- PROBLEM REQUIREMENTS
Could the data below be printed out exactly, with the pictures left out?

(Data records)
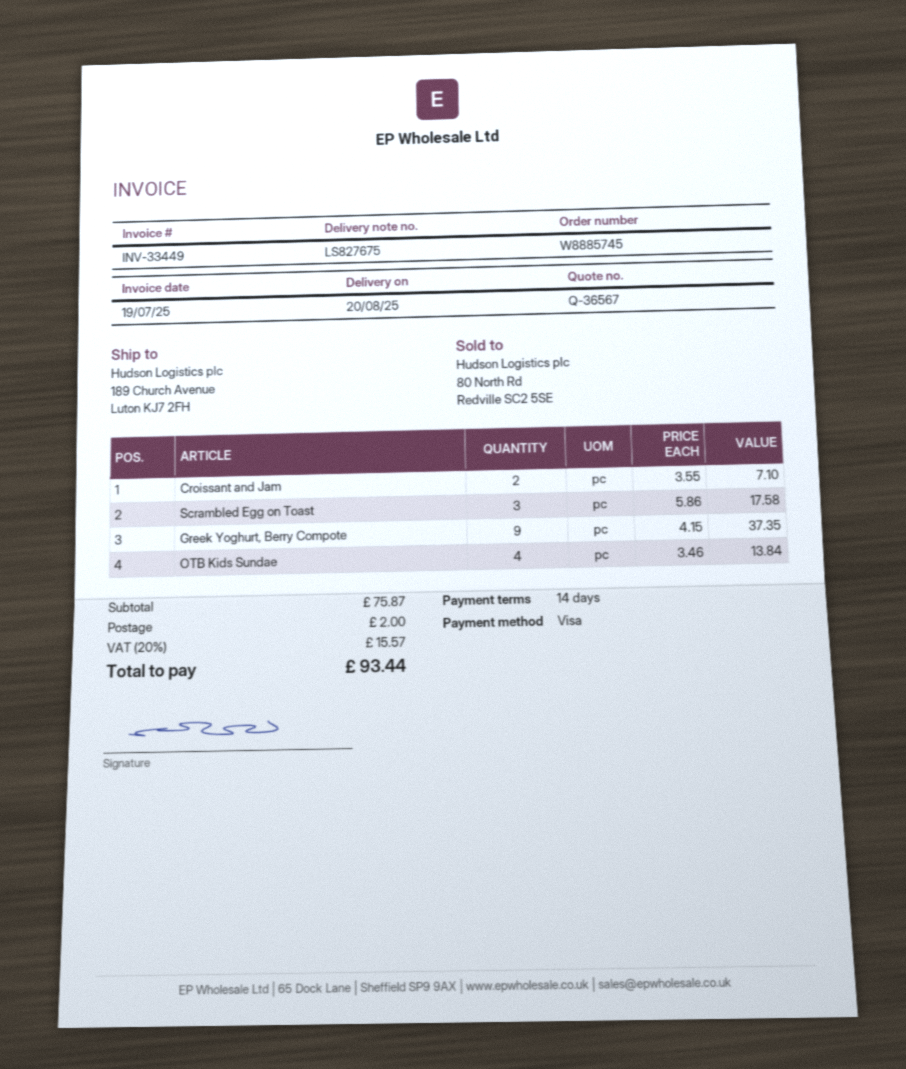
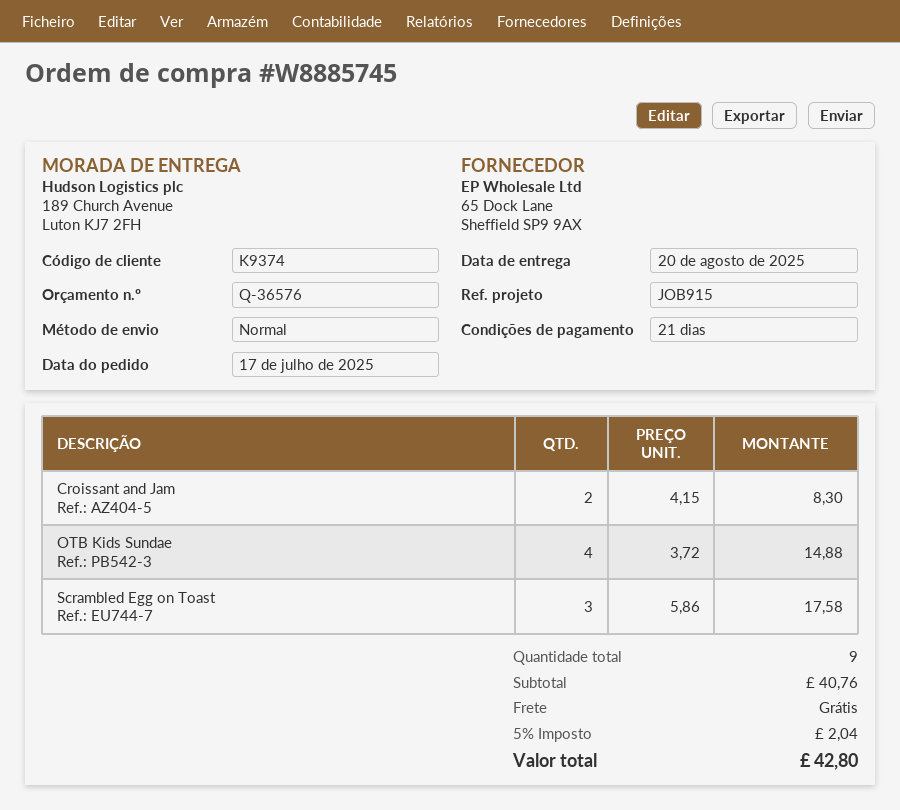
quote number: Q-36567 -> Q-36576
payment terms: 14 days -> 21 days
Croissant and Jam: 2 x 3.55 = 7.10 -> 2 x 4.15 = 8.30
Greek Yoghurt, Berry Compote: 9 x 4.15 = 37.35 -> none
OTB Kids Sundae: 4 x 3.46 = 13.84 -> 4 x 3.72 = 14.88
subtotal: 75.87 -> 40.76
shipping: 2.00 -> 0.00
tax: 20% = 15.57 -> 5% = 2.04
total: 93.44 -> 42.80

- FINISHED EXERCISE
quote number: Q-36567 -> Q-36576
payment terms: 14 days -> 21 days
Croissant and Jam: 2 x 3.55 = 7.10 -> 2 x 4.15 = 8.30
Greek Yoghurt, Berry Compote: 9 x 4.15 = 37.35 -> none
OTB Kids Sundae: 4 x 3.46 = 13.84 -> 4 x 3.72 = 14.88
subtotal: 75.87 -> 40.76
shipping: 2.00 -> 0.00
tax: 20% = 15.57 -> 5% = 2.04
total: 93.44 -> 42.80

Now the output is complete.